RECORDS TO PROCESS
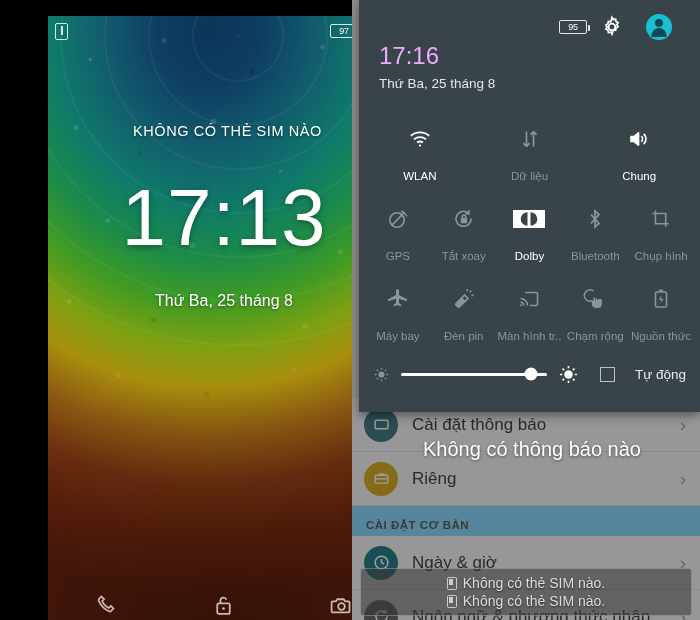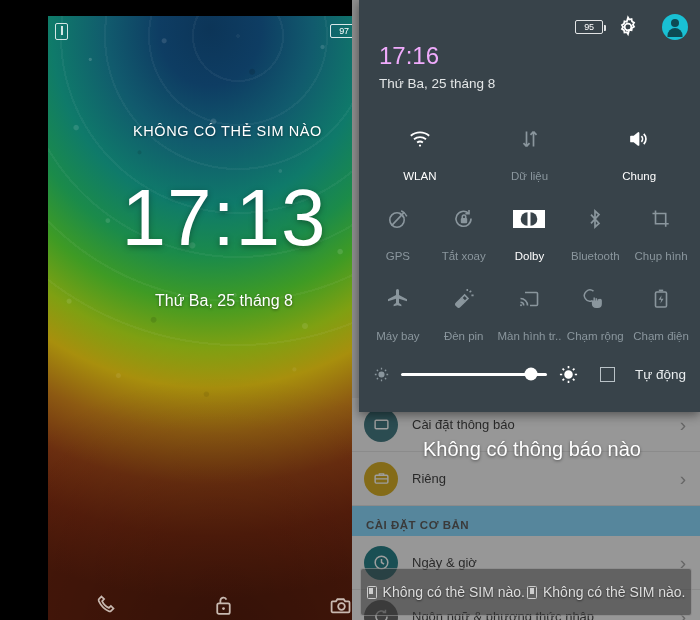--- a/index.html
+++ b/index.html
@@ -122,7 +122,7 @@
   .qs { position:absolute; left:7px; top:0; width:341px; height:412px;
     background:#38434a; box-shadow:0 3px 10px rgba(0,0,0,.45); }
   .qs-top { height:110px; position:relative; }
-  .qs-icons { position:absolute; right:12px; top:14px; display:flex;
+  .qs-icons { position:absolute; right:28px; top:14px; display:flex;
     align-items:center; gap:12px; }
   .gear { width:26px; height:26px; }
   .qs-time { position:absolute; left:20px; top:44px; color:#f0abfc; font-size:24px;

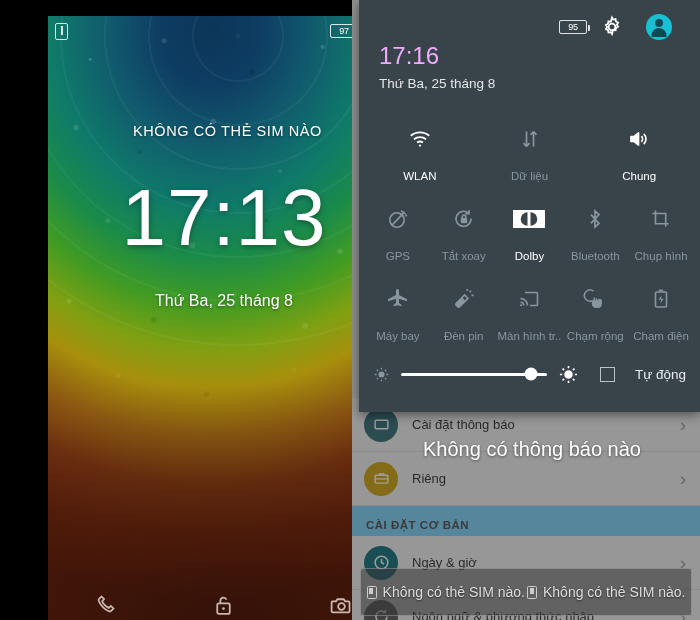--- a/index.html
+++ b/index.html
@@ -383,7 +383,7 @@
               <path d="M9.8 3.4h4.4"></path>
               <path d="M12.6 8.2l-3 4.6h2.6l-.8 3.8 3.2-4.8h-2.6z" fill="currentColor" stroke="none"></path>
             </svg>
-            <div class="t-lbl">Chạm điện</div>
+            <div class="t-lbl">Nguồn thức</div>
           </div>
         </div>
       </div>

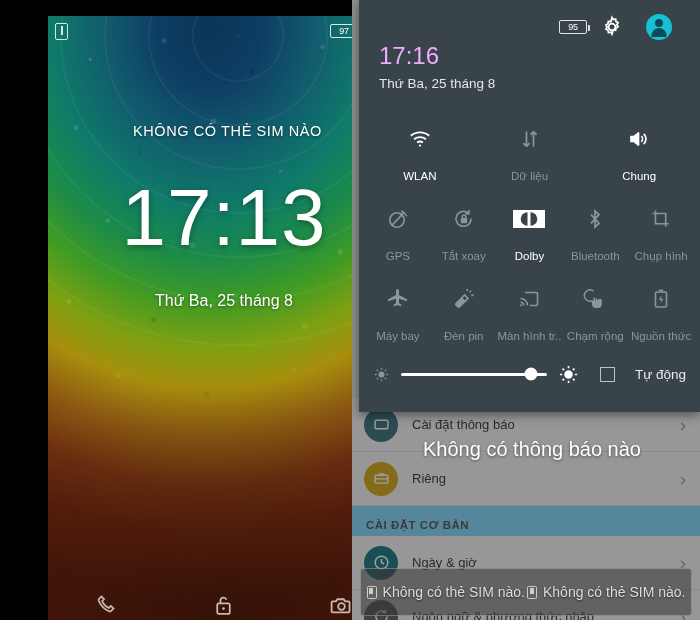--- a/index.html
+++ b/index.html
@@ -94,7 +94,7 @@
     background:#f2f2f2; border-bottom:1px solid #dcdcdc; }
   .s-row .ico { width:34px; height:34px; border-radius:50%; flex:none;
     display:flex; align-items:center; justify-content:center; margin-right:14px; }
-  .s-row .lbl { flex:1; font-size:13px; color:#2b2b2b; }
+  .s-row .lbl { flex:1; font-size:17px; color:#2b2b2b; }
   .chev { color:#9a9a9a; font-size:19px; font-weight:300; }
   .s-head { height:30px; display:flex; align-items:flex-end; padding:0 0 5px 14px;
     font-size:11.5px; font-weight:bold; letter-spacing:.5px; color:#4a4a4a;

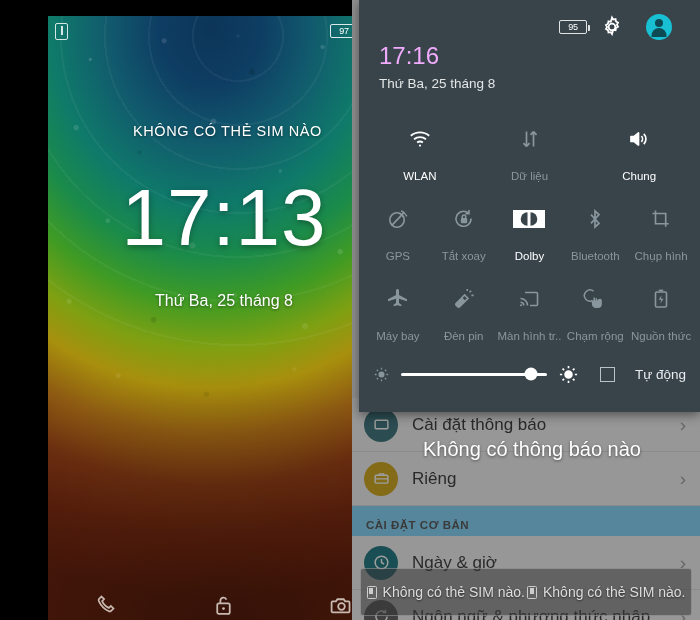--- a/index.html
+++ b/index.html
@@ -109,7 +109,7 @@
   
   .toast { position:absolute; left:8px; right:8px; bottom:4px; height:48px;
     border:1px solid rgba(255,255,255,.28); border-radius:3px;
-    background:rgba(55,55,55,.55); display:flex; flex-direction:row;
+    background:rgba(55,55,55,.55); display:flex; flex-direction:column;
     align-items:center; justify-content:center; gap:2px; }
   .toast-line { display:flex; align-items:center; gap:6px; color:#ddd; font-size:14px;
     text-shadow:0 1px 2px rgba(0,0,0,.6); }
...
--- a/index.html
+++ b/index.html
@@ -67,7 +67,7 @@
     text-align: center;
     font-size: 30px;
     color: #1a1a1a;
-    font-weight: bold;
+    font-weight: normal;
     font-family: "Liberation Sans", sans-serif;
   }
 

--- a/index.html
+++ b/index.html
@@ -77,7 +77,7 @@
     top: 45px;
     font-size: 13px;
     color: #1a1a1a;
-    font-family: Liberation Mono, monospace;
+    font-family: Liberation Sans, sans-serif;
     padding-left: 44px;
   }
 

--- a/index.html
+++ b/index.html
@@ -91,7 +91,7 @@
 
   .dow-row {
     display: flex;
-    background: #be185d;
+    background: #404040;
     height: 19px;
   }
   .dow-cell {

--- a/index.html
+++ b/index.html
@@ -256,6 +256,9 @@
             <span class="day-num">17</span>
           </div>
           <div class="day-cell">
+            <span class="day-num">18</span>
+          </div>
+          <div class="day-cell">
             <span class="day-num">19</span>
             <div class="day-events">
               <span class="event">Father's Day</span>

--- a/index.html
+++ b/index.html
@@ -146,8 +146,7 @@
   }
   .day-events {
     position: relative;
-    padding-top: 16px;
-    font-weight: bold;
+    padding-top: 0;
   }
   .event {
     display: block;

INSTRUCTIONS TO FOLLOW
In the entries above, the lines from the one bearing "height: 19px;" up to and including the one bearing "display: block;" should be transcribed exactly; no other line is wanted.

COMPLETED TASK
     height: 19px;
   }
   .dow-cell {

--- a/index.html
+++ b/index.html
@@ -256,6 +256,9 @@
             <span class="day-num">17</span>
           </div>
           <div class="day-cell">
+            <span class="day-num">18</span>
+          </div>
+          <div class="day-cell">
             <span class="day-num">19</span>
             <div class="day-events">
               <span class="event">Father's Day</span>

--- a/index.html
+++ b/index.html
@@ -146,8 +146,7 @@
   }
   .day-events {
     position: relative;
-    padding-top: 16px;
-    font-weight: bold;
+    padding-top: 0;
   }
   .event {
     display: block;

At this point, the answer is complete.